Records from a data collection
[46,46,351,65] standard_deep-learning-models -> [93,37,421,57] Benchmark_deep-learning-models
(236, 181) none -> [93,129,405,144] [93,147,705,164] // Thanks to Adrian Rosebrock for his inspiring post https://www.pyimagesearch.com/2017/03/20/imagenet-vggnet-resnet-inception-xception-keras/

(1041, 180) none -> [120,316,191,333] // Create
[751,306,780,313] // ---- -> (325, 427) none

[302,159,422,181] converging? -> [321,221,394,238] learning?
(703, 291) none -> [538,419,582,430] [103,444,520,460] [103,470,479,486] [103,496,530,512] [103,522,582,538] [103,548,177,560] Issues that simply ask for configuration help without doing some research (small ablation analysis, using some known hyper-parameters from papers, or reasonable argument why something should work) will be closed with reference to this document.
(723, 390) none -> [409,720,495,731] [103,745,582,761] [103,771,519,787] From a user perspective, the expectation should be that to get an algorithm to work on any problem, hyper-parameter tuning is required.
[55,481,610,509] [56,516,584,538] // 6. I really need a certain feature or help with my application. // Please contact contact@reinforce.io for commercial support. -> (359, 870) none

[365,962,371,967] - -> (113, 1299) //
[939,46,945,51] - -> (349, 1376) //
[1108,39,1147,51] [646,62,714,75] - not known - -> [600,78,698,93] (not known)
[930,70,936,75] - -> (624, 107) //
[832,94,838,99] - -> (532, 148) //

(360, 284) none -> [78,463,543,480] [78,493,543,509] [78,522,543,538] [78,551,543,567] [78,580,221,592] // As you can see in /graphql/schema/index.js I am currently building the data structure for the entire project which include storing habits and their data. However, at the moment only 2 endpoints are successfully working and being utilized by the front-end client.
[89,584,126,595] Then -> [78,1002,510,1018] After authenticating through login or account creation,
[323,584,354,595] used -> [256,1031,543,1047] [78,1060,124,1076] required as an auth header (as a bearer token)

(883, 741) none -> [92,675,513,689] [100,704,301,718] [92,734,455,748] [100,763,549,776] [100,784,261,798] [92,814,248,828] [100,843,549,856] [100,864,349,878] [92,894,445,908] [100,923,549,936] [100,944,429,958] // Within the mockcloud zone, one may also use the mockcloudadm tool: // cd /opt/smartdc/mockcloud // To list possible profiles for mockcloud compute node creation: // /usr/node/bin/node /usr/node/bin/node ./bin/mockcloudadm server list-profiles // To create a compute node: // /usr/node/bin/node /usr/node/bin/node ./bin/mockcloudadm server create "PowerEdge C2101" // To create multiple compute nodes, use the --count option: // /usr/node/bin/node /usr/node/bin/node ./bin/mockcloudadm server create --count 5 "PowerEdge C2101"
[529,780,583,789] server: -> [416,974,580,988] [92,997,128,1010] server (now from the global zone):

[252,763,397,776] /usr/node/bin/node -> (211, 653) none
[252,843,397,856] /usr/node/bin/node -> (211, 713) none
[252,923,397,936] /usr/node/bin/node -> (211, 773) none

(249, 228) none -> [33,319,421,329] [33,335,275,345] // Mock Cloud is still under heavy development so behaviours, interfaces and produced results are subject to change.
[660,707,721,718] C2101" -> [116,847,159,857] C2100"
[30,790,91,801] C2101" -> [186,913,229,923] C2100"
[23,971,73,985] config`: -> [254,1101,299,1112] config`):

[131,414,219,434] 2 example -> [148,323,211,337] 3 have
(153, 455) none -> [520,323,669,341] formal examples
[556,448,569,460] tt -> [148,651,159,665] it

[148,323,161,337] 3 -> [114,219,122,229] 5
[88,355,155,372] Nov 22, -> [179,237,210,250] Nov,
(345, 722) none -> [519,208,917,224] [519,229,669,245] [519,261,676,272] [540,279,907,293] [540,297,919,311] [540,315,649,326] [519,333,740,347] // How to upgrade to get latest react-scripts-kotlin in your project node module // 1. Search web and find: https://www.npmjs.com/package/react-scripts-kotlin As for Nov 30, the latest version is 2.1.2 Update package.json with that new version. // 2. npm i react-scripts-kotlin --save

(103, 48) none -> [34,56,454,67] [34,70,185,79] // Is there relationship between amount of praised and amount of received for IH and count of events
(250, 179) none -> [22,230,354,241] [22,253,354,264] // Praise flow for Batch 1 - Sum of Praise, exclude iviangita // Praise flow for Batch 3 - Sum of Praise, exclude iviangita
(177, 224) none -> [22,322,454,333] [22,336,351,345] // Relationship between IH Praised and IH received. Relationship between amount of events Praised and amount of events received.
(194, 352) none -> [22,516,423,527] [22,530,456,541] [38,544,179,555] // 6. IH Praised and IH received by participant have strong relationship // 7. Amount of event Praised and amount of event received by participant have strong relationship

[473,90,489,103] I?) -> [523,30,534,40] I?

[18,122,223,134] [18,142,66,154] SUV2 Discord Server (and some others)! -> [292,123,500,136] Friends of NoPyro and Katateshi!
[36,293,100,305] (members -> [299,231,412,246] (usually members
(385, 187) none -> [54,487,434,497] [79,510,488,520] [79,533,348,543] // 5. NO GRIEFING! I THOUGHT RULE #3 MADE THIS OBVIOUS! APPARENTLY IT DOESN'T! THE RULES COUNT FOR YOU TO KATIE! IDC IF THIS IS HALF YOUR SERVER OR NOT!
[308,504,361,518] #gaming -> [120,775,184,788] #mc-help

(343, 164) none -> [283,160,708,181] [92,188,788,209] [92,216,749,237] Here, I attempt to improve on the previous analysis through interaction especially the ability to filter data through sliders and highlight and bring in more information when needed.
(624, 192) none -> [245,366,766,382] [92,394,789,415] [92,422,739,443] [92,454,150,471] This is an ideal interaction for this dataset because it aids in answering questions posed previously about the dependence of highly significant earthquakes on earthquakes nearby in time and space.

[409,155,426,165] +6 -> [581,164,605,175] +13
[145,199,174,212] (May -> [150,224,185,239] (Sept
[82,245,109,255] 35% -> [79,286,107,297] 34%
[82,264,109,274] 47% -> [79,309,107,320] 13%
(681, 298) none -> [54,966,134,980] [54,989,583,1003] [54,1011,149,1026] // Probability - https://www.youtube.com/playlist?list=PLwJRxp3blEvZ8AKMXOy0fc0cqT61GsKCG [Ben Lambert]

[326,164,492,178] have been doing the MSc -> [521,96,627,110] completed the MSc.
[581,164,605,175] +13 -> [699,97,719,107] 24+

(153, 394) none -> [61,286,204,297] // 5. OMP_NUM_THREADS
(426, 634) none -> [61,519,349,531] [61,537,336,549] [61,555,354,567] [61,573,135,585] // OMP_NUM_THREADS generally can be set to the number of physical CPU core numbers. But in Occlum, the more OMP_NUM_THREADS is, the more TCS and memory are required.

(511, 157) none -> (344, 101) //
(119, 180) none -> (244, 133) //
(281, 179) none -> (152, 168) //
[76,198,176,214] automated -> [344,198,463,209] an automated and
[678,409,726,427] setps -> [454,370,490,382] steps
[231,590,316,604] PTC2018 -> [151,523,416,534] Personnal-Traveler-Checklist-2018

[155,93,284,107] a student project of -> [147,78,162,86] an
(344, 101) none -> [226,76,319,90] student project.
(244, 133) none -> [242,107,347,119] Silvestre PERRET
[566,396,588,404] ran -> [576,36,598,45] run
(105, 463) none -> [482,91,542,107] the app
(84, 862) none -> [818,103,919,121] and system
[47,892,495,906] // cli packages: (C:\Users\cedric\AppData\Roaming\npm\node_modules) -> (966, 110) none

● Required work: Look above for the line with "[131,414,219,434] 2 example" and the line with "[88,355,155,372] Nov 22, ->". Retype those two lines and every line between them exactly, adding nothing.

● Solution for this problem:
[131,414,219,434] 2 example -> [148,323,211,337] 3 have
(153, 455) none -> [520,323,669,341] formal examples
[556,448,569,460] tt -> [148,651,159,665] it

[148,323,161,337] 3 -> [114,219,122,229] 5
[88,355,155,372] Nov 22, -> [179,237,210,250] Nov,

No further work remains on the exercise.